Most healthcare organizations believe Microsoft 365 keeps their email secure. However, when we tested its encryption settings in a live environment, Microsoft sent protected health information (PHI) across the internet unencrypted.
This is a security failure, and it directly undermines HIPAA compliance.
When configured, Microsoft 365 will attempt to send email only if the recipient supports Transport Layer Security. If TLS isn’t available, most IT leaders expect the message will bounce or fail to send. That’s what many teams rely on to check the HIPAA encryption box.
If the receiving server doesn't support the expected version of TLS, Microsoft will attempt a downgrade. If that also fails, Microsoft may send the message in cleartext. There’s no warning, no bounce, and no audit trail.
That means Protected Health Information (PHI) can be sent across the internet without encryption, and without the sender or receiver knowing.
In our controlled TLS experiment, we simulated sending messages to a server that only accepted outdated encryption protocols. Microsoft 365 did not bounce the message or block the transmission. Instead, it delivered the email in cleartext. The only way to detect this behavior was by manually inspecting the message headers.
HIPAA requires that electronic PHI is protected in transit using encryption. According to the Security Rule (45 CFR §164.312(e)(1)), covered entities must implement technical security measures to guard against unauthorized access when transmitting ePHI.
That means organizations must:
Ensure encryption is actually in use
Be able to document it
Prevent unauthorized access during transmission
When Microsoft silently delivers messages in cleartext, none of those conditions are met. And if PHI is exposed in transit, even unknowingly, it may still be considered a breach under HIPAA.
That can lead to:
Reportable violations
Many IT and compliance teams rely on outdated assumptions about how Microsoft 365 handles email encryption:
“TLS fallback is still encryption.” Not if it fails completely, resulting in cleartext.

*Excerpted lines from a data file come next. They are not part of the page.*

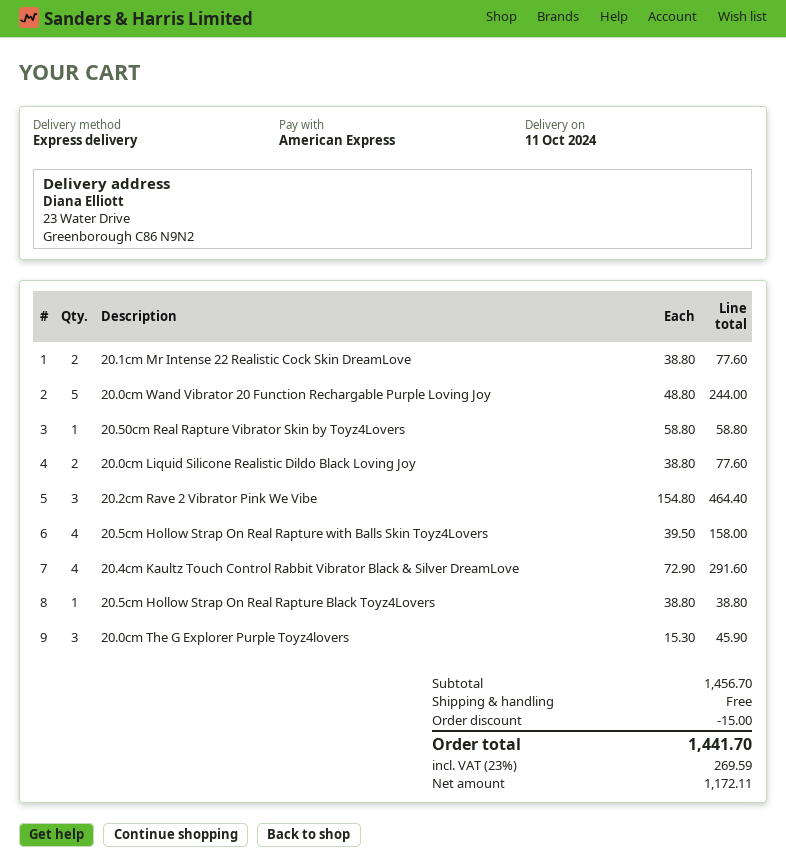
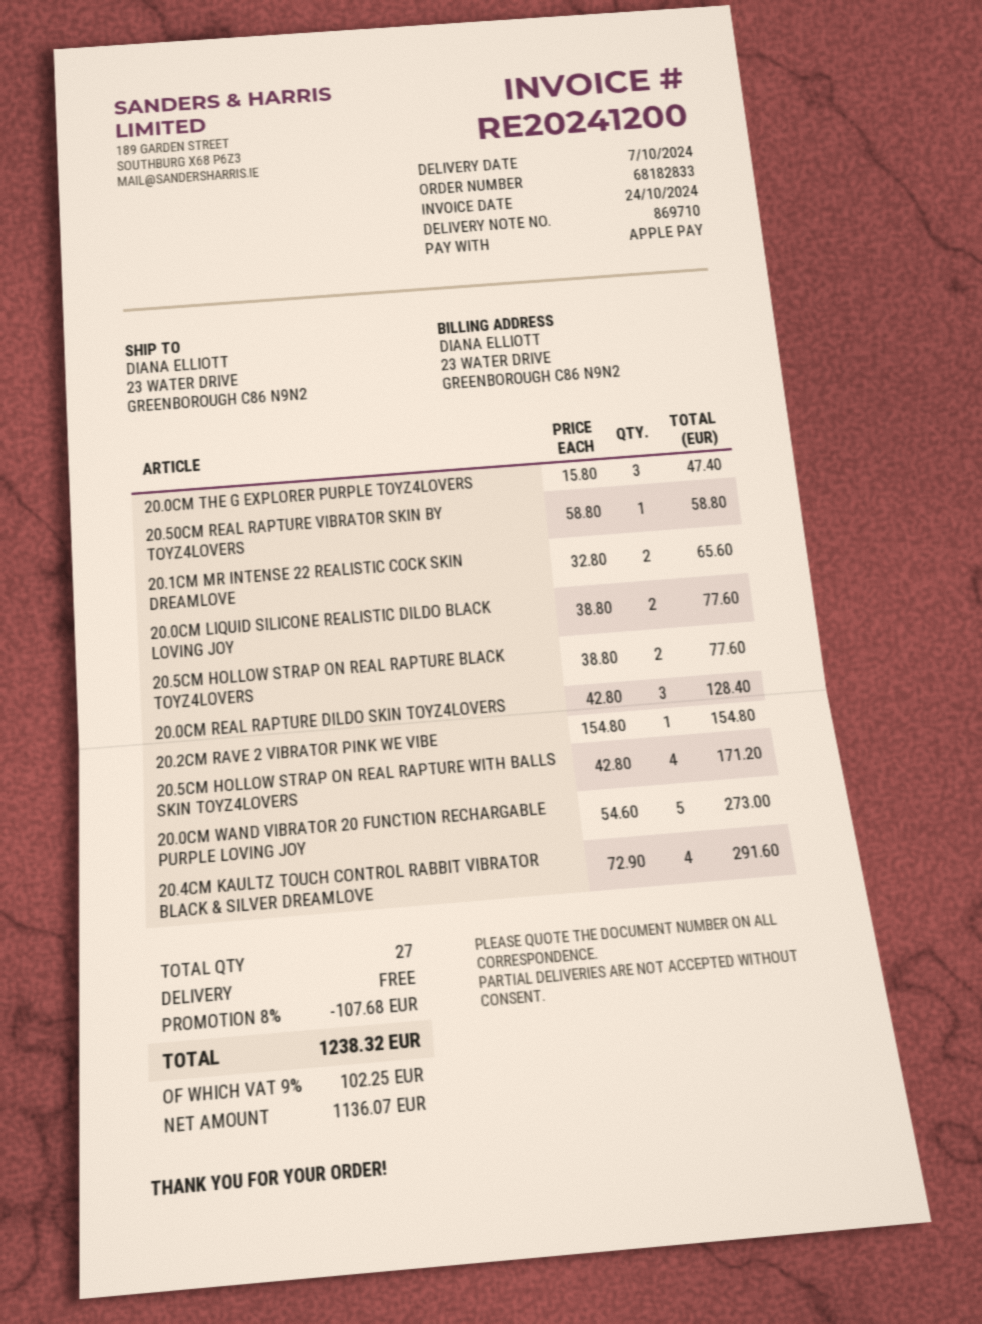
delivery date: 2024-10-11 -> 2024-10-07
payment method: American Express -> Apple Pay
20.1cm Mr Intense 22 Realistic Cock Skin DreamLove: 2 x 38.80 = 77.60 -> 2 x 32.80 = 65.60
20.0cm Wand Vibrator 20 Function Rechargable Purple Loving Joy: 5 x 48.80 = 244.00 -> 5 x 54.60 = 273.00
20.2cm Rave 2 Vibrator Pink We Vibe: 3 x 154.80 = 464.40 -> 1 x 154.80 = 154.80
20.5cm Hollow Strap On Real Rapture with Balls Skin Toyz4Lovers: 4 x 39.50 = 158.00 -> 4 x 42.80 = 171.20
20.5cm Hollow Strap On Real Rapture Black Toyz4Lovers: 1 x 38.80 = 38.80 -> 2 x 38.80 = 77.60
20.0cm The G Explorer Purple Toyz4lovers: 3 x 15.30 = 45.90 -> 3 x 15.80 = 47.40
20.0CM REAL RAPTURE DILDO SKIN TOYZ4LOVERS: none -> 3 x 42.80 = 128.40
discount: 15.00 -> 107.68
net: 1172.11 -> 1136.07
tax: 23% = 269.59 -> 9% = 102.25
total: 1441.70 -> 1238.32

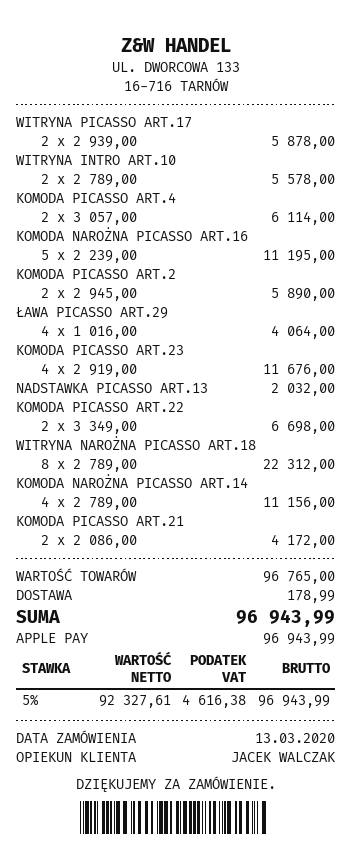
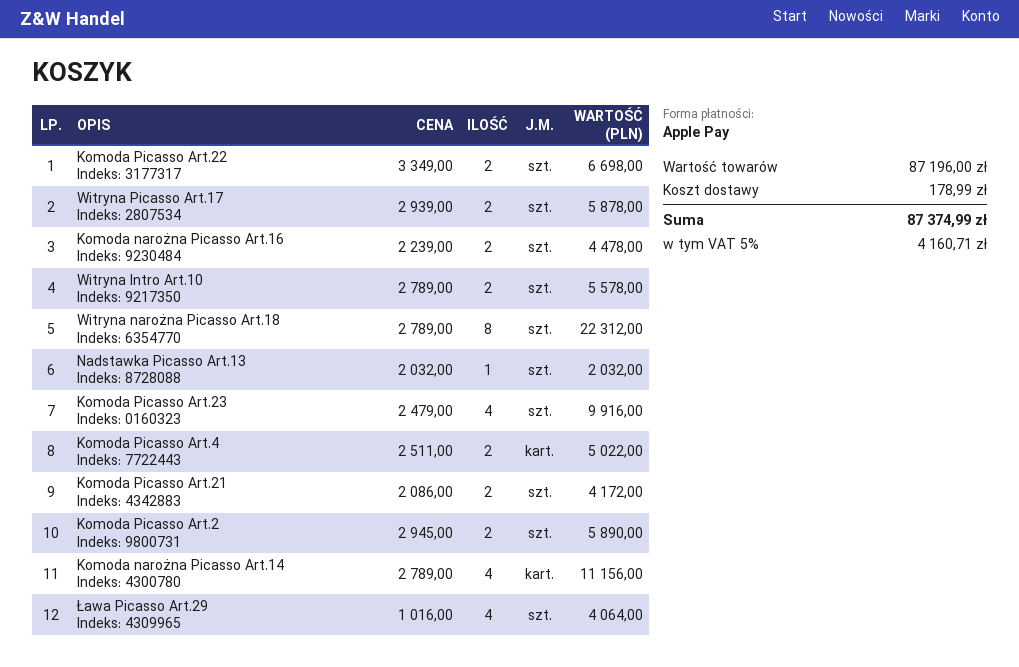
KOMODA PICASSO ART.4: 2 x 3057.00 = 6114.00 -> 2 x 2511.00 = 5022.00
KOMODA NAROŻNA PICASSO ART.16: 5 x 2239.00 = 11195.00 -> 2 x 2239.00 = 4478.00
KOMODA PICASSO ART.23: 4 x 2919.00 = 11676.00 -> 4 x 2479.00 = 9916.00
subtotal: 96765.00 -> 87196.00
tax: 5% = 4616.38 -> 5% = 4160.71
total: 96943.99 -> 87374.99

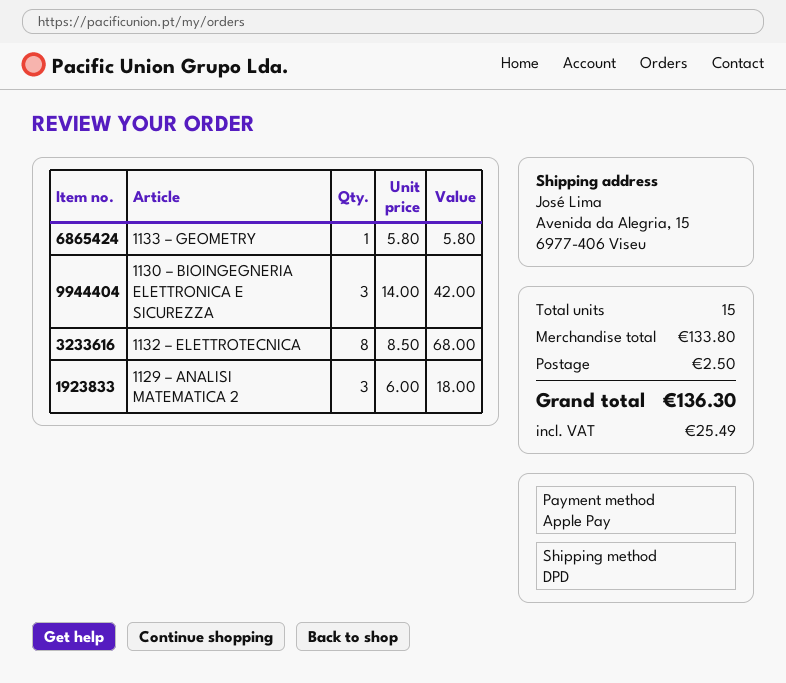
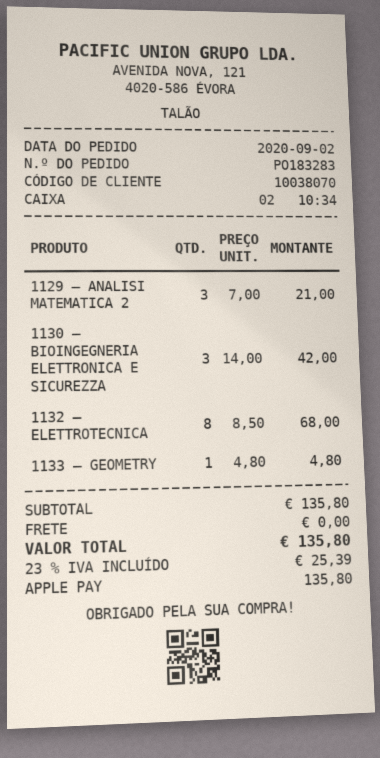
1133 – GEOMETRY: 1 x 5.80 = 5.80 -> 1 x 4.80 = 4.80
1129 – ANALISI MATEMATICA 2: 3 x 6.00 = 18.00 -> 3 x 7.00 = 21.00
subtotal: 133.80 -> 135.80
shipping: 2.50 -> 0.00
tax: 25.49 -> 25.39
total: 136.30 -> 135.80

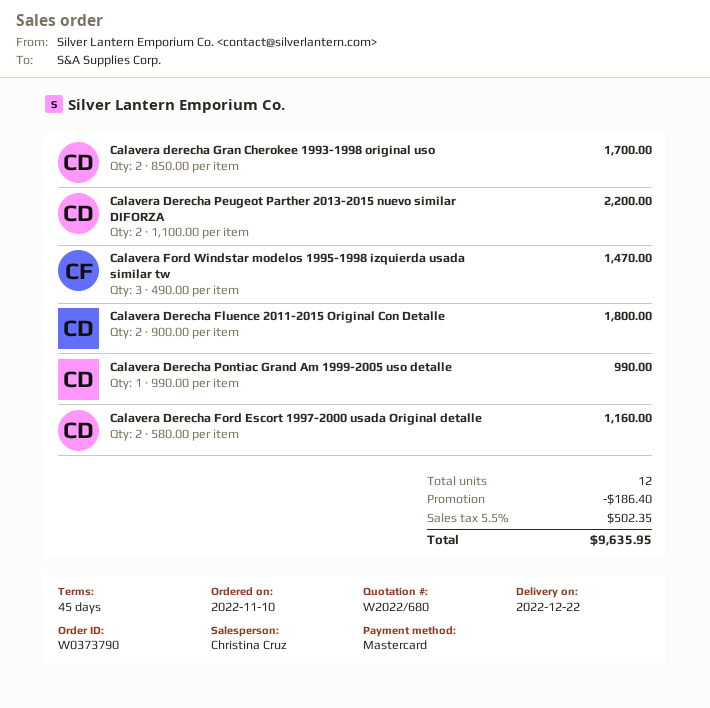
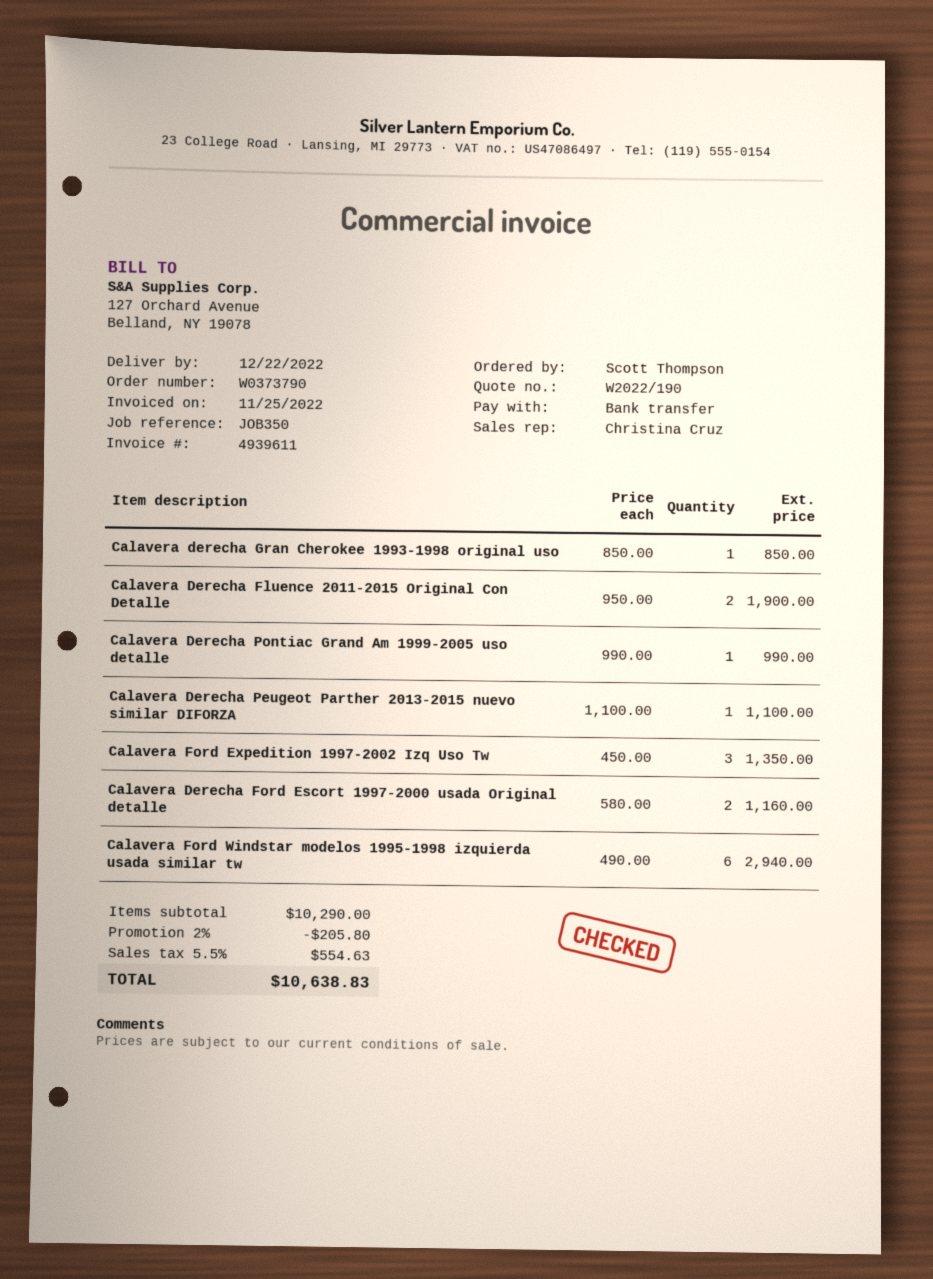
quote number: W2022/680 -> W2022/190
payment method: Mastercard -> bank transfer
Calavera derecha Gran Cherokee 1993-1998 original uso: 2 x 850.00 = 1700.00 -> 1 x 850.00 = 850.00
Calavera Derecha Peugeot Parther 2013-2015 nuevo similar DIFORZA: 2 x 1100.00 = 2200.00 -> 1 x 1100.00 = 1100.00
Calavera Ford Windstar modelos 1995-1998 izquierda usada similar tw: 3 x 490.00 = 1470.00 -> 6 x 490.00 = 2940.00
Calavera Derecha Fluence 2011-2015 Original Con Detalle: 2 x 900.00 = 1800.00 -> 2 x 950.00 = 1900.00
Calavera Ford Expedition 1997-2002 Izq Uso Tw: none -> 3 x 450.00 = 1350.00
discount: 186.40 -> 205.80
tax: 5.5% = 502.35 -> 5.5% = 554.63
total: 9635.95 -> 10638.83

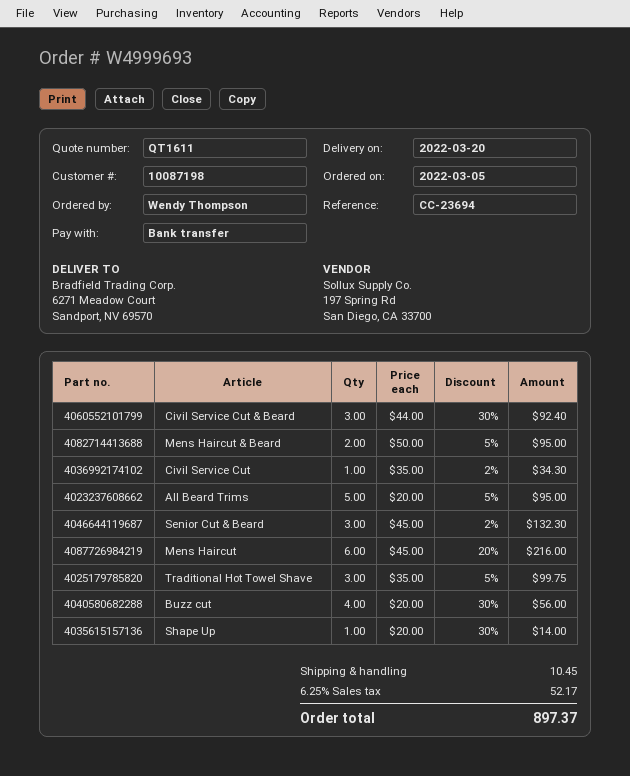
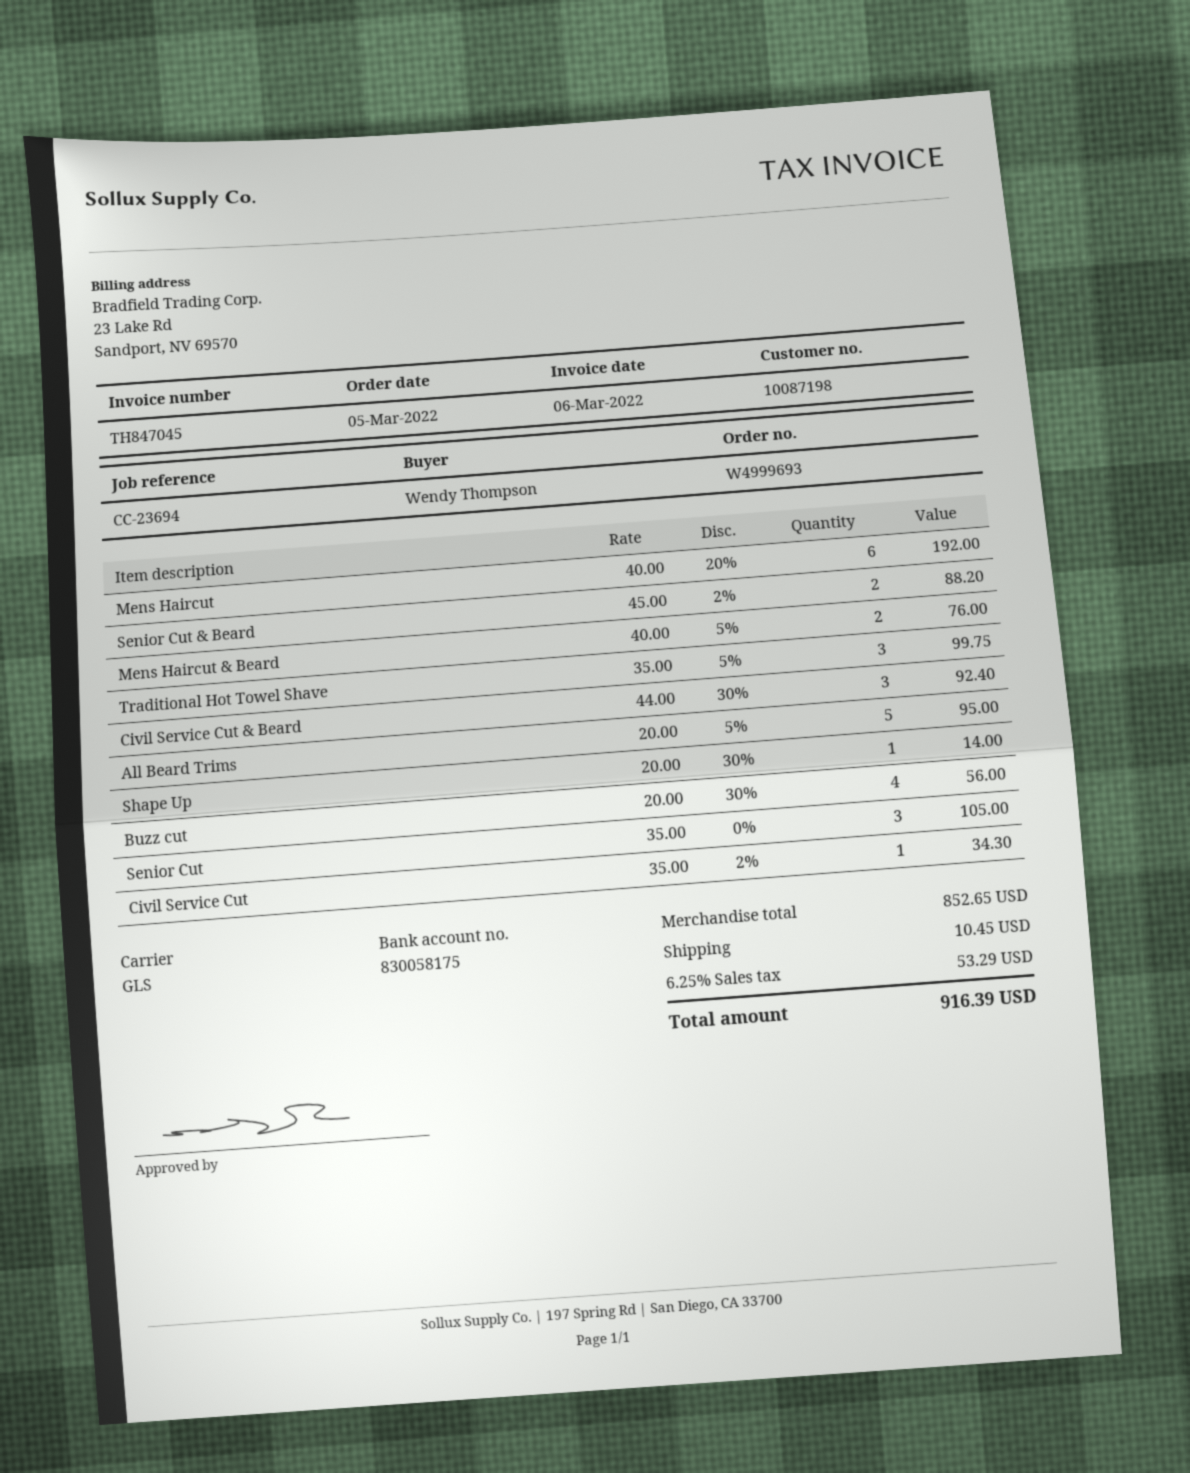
Mens Haircut & Beard: 2 x 50.00 - 5% = 95.00 -> 2 x 40.00 - 5% = 76.00
Senior Cut & Beard: 3 x 45.00 - 2% = 132.30 -> 2 x 45.00 - 2% = 88.20
Mens Haircut: 6 x 45.00 - 20% = 216.00 -> 6 x 40.00 - 20% = 192.00
Senior Cut: none -> 3 x 35.00 = 105.00
tax: 6.25% = 52.17 -> 6.25% = 53.29
total: 897.37 -> 916.39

“Force TLS is HIPAA compliant.” Not without visibility, version control, or guaranteed enforcement.
“Microsoft would never allow insecure delivery.” It does, and provides no alert when it happens.
Healthcare IT is under pressure. Budgets are tight. Teams are stretched. Force TLS seems like a simple checkbox to ensure encryption, but in reality, it opens the door to invisible, noncompliant behavior that can’t be audited until it’s too late.
Microsoft doesn’t log when fallback to cleartext occurs. There is no notification. The sender thinks encryption was used—but it wasn’t. The organization has no way to prove otherwise.
Force TLS is not a security strategy. Microsoft’s default behavior leaves healthcare organizations exposed.
Force TLS does not equal compliance. Encryption must be verifiable and enforced. If your platform silently fails, then you're not protected.